Впредь на плечах ее мужа будут сидеть только чужие дети. Они должны жить скромно, в квартале торговцев, на небольшой доход от того, что осталось от их выигрышей, и на его жалованье. Их круг общения будет очень узок. И все же, имея большие познания в том, что такое счастье и беда, она понимала: судьба щедро одарила их.

— Мы не будем вам мешать. — Она прошла в контору, где чувствовала себя как дома. — Мистер и миссис Мирквуд заехали к нам, чтобы пригласить нас на ужин. Я сказала, что отнесу тебе приглашение, и они решили пойти со мной.

— Замечательно. — Он снова одарил ее улыбкой, от которой запела ее душа. — Дайте мне минутку, чтобы закончить с делами, и я вам тут все покажу. — Одной рукой придерживая племянницу на плечах, он снова заговорил с моряком.


Даже несколько часов спустя он все еще с гордостью и удовольствием вспоминал о том, как не пожелавшие разрывать с ним отношения родственники восхищались его успехами. Утолив один голод шестью блюдами во время ужина на Брук-стрит, а другой — только отчасти, он лежал в кровати и буквально излучал счастье. Казалось, от него вот-вот посыплются искры и подожгут простыню.

— Лидия, — произнес он. — Миссис Блэкшир. — Он выждал несколько мгновений, пока слова растворятся в воздухе, и повернулся к ней. — Ты ведь знаешь, что у меня есть основания не верить в благожелательность судьбы.

— Знаю. У меня тоже. — Она повела кончиками пальцев по небритой щеке.

— Тогда как мы все это объясним? Как ты все объяснишь? — Он ласкал ее не прикасаясь, голосом, ароматом лавровишневой воды, верой в ее здравый смысл. — Что мы нашли друг друга! Что из всех эпох наши души выбрали именно эту для рождения, что мы оба родились в Англии! А ведь могло получиться так, что я родился бы во Франции, а ты — в Китае.

— И что мы оба дожили до зрелости.

— Именно. Это немалое достижение. — Теперь он ласкал ее еще и рукой. — Что различные обстоятельства, одно за другим, привели нас в один и тот же игорный клуб.

— И что ты не шарахнулся от меня в первый же вечер, когда я ободрала тебя как липку.

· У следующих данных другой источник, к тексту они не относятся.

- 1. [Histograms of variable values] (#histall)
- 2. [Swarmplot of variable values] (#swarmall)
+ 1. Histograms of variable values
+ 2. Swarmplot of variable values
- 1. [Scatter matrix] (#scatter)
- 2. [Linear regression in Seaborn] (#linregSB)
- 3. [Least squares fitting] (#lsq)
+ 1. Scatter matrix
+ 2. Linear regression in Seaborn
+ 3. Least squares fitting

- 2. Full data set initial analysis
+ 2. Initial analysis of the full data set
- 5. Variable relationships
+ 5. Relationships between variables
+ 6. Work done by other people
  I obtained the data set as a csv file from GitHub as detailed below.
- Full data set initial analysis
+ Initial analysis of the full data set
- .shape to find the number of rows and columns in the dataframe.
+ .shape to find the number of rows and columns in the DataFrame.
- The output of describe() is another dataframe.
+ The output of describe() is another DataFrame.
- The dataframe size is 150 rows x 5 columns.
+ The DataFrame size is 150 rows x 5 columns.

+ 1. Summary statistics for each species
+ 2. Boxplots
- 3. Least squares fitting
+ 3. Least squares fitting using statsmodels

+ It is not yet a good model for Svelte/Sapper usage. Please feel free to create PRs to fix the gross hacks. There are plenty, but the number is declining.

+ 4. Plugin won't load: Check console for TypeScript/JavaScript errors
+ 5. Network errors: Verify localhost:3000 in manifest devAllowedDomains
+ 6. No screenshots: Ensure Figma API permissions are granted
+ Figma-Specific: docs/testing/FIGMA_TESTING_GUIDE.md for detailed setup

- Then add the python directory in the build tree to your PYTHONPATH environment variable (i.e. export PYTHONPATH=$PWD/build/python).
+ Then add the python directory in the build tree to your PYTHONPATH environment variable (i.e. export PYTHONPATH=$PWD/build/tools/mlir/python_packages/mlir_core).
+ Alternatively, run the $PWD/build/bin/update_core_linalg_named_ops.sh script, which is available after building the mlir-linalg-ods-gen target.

— И это тоже верно. — Он усмехнулся. — Вероятность того, что мы с тобой окажемся в этой кровати, будем счастливы тем, что у нас есть, была ничтожно-мала. И все же мы вместе. Как это понимать?

— Ну, не настолько мала, чтобы ее нельзя было подсчитать. Если мы возьмем, например, количество людей, живущих в настоящий момент в каждой стране мира, и если соотнесем это с примерным количеством людей, когда-либо живших на земле… — Но ответ был неправильным. Она поняла это, но не потому что изменилось его выражение — он смотрел на нее так же ласково, — а потому что правильный ответ нашелся сам собой, точный и недвусмысленный.

— Нам повезло, — сказала она, причем нив коей мере не покривила душой. — Думаю, мы должны объяснить все это удачей.